The third category of contract occurs when parties have not yet reached finality unless the formal contract is signed. [15] Cases which categorized under third category of contract is usually a clause stated that the agreement is "subject to contract" Hence, there is not existing contract before a formal contract is signed. For example, in Masters v Cameron. There is a sale note signed by Masters and deposit paid by Cameron but the agreement is "subject to contract". The court held that there was no an existing contract in this case since both parties are considered not reach the finality before a formal contract is signed. This case is playing an important role for conditional acceptance since the decision and the third category of contract analyzed by the court are widely been use in making decision for cases about conflicts in contract.

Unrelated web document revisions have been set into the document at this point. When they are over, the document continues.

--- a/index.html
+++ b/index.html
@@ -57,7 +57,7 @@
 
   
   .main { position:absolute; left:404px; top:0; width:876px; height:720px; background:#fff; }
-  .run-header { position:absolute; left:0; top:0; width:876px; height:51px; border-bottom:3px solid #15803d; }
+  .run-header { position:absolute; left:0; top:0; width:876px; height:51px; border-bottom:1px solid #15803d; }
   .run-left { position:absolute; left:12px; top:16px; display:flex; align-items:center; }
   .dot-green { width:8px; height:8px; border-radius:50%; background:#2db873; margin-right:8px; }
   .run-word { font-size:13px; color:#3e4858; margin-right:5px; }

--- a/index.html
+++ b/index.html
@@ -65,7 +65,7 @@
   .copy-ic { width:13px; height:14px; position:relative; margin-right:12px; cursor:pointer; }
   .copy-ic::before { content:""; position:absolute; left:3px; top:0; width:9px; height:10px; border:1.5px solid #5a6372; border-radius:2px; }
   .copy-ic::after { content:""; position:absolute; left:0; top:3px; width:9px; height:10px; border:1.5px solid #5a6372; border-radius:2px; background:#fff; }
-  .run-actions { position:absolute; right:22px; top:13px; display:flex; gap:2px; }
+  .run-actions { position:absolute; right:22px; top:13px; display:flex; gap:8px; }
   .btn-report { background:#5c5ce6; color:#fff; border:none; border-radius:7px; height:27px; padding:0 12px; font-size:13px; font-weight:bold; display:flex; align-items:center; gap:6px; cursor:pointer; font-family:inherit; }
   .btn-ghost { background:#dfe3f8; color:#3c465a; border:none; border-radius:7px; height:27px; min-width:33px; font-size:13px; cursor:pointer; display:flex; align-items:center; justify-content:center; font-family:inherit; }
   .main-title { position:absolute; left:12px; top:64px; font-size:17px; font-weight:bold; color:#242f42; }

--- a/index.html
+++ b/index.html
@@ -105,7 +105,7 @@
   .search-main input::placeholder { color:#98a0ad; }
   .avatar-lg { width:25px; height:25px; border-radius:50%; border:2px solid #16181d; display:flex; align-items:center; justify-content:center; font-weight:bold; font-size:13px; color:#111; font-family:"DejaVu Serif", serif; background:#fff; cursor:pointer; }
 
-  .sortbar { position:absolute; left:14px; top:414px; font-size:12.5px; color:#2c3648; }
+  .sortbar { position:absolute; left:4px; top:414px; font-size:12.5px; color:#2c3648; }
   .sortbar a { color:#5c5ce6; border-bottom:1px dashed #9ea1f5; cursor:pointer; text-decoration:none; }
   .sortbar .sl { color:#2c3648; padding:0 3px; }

Since then, there is forth category of contract recognized by the court. The forth category of contract exist when parties have reached agreement intend to be "immediately and exclusively" bound and intend to make a formal contract. When both parties reached agreement, they can enforce the agreed agreement immediately. Souter v Shayamba Pty Ltd(2000) is an example. [16] As the parties in this case took for formal contract and the transaction involved a large amount of money, the court held that there was an contract. Besides, parties also get advices form their solicitor when making agreement, this shown both parties,' seriousness to the contract and intention to be immediately and exclusively bound. AnotTarher example is Anaconda Nickle Ltd v Tarmoola Australia Pty Ltd (2000). [17] This case was held that there was an enforceable contract since parties have reached finality and intended to be immediately and exclusively binding. Parties also agreed for the additional term to substitute a later agreement. Both cases had shown the intention to be immediately and exclusive bound in a contract. Parties who have contract falls under this category are agreed for additional agreement for the contract.

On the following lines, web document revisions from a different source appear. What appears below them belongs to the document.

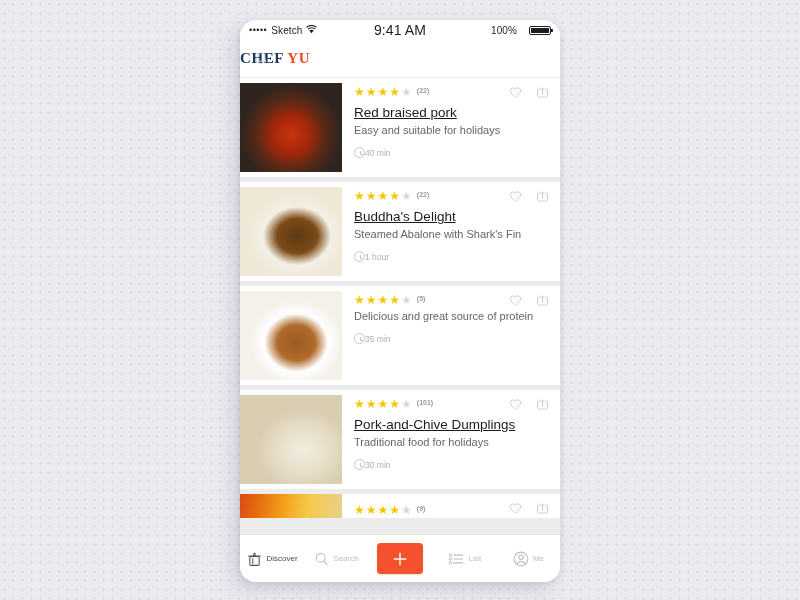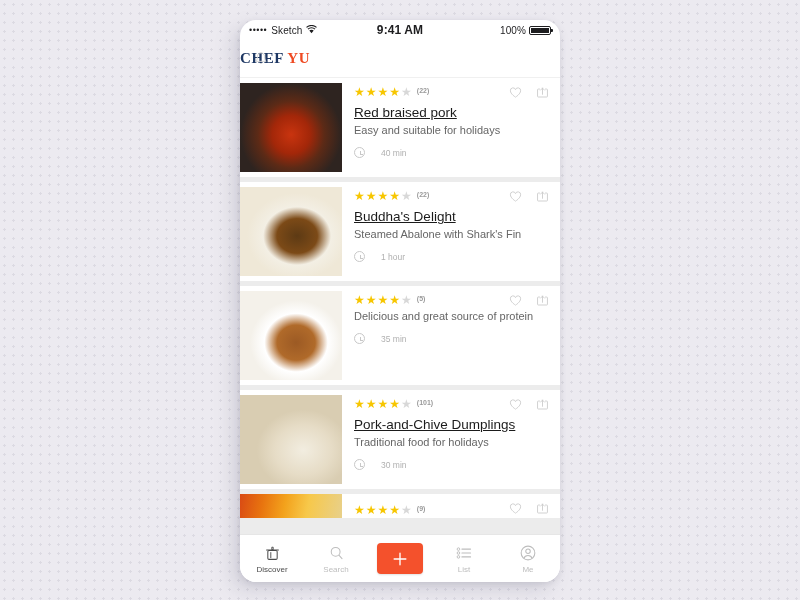--- a/index.html
+++ b/index.html
@@ -45,7 +45,7 @@
   }
   .sb-left { display: flex; align-items: center; gap: 4px; flex: 1; }
   .dots { letter-spacing: .5px; font-size: 9px; }
-  .sb-center { flex: 0 0 auto; font-weight: 700; font-size: 12px; text-align: center; }
+  .sb-center { flex: 0 0 auto; font-weight: 400; font-size: 14px; text-align: center; }
   .sb-right { flex: 1; display: flex; align-items: center;
               justify-content: flex-end; gap: 3px; }
   .battery {

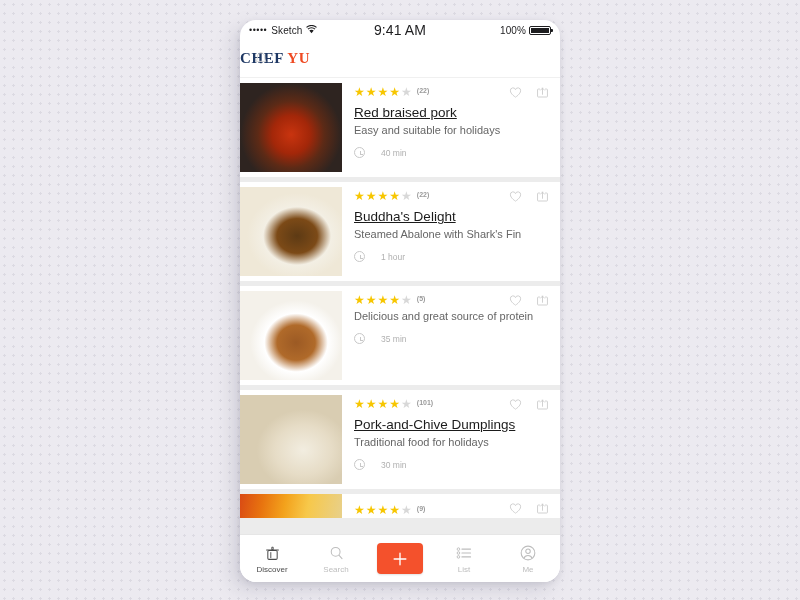--- a/index.html
+++ b/index.html
@@ -47,7 +47,7 @@
   .dots { letter-spacing: .5px; font-size: 9px; }
   .sb-center { flex: 0 0 auto; font-weight: 400; font-size: 14px; text-align: center; }
   .sb-right { flex: 1; display: flex; align-items: center;
-              justify-content: flex-end; gap: 3px; }
+              justify-content: flex-end; gap: 12px; }
   .battery {
     width: 22px; height: 9px; border: 1px solid #1d1d1f;
     border-radius: 2px; position: relative; padding: 1px;

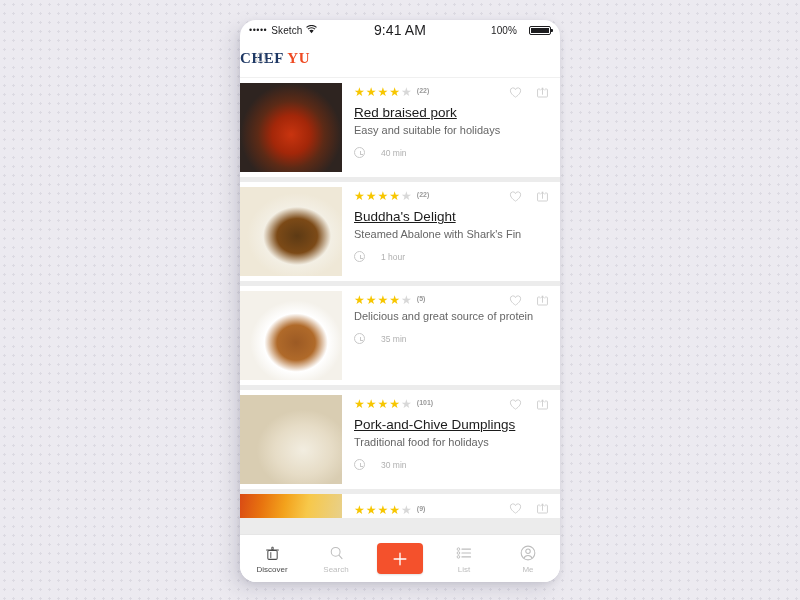--- a/index.html
+++ b/index.html
@@ -121,7 +121,7 @@
     white-space: nowrap; overflow: hidden;
   }
   .timerow {
-    display: flex; align-items: center; gap: 16px;
+    display: flex; align-items: center; gap: 0;
     margin-top: 11px; color: #b0b0b0; font-size: 8.5px;
   }
   .clock {

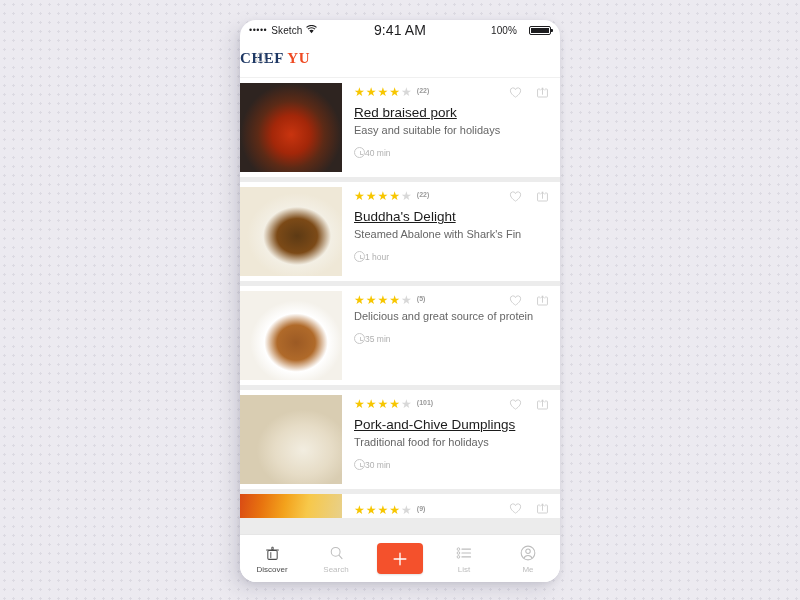--- a/index.html
+++ b/index.html
@@ -157,7 +157,7 @@
   }
   .tab {
     flex: 1 1 0;
-    display: flex; flex-direction: column;
+    display: flex; flex-direction: row;
     align-items: center; justify-content: center;
     gap: 3px;
     color: #bdbdbd;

The importance of the precedent of Masters v Cameron are shown since in Phillip Segal & Anor v Max Christopher Donnelly & Ors (2012) [18] , the court came out with two possibilities categories of the case from the four categories of contract and held that the parties have no intention to be legally bound in a contract and lack of intention to be immediately legally bound as well. So, there was no binding contract until contract was exchange. [19] The court did apply and tried to analyze and categorized which category does the case falls. The court did use Masters v Cameron as precedent. This is to prove courts are still using the four categories of contract as guideline in making decision for contract conflict cases.

In conclusion, Masters v Cameron did provide guidelines for contract cases. However, by reviewing the four categories of contract, we found that only case falls under third category of contract is considered as true conditional acceptance. Other category of contract are emphasizing on the intention to be legally bound and whether the parties agreed to the additional terms in the formal contract instead of the" subject to contract" clause. Hence, the way in making judgments for conditional acceptance cases is actually very narrow so I suggest that Australian Legal System should provide a more clarity guideline for courts in making decision for contract cases. For example, Australian legal system should comply or make a statue similar to Negotiable Instrument Law. [20] By passing this statue, Australian court may have broader guideline for conditional acceptance since the rules for conditional acceptance are set in the statue and it will no longer be a so debatable issue in the court.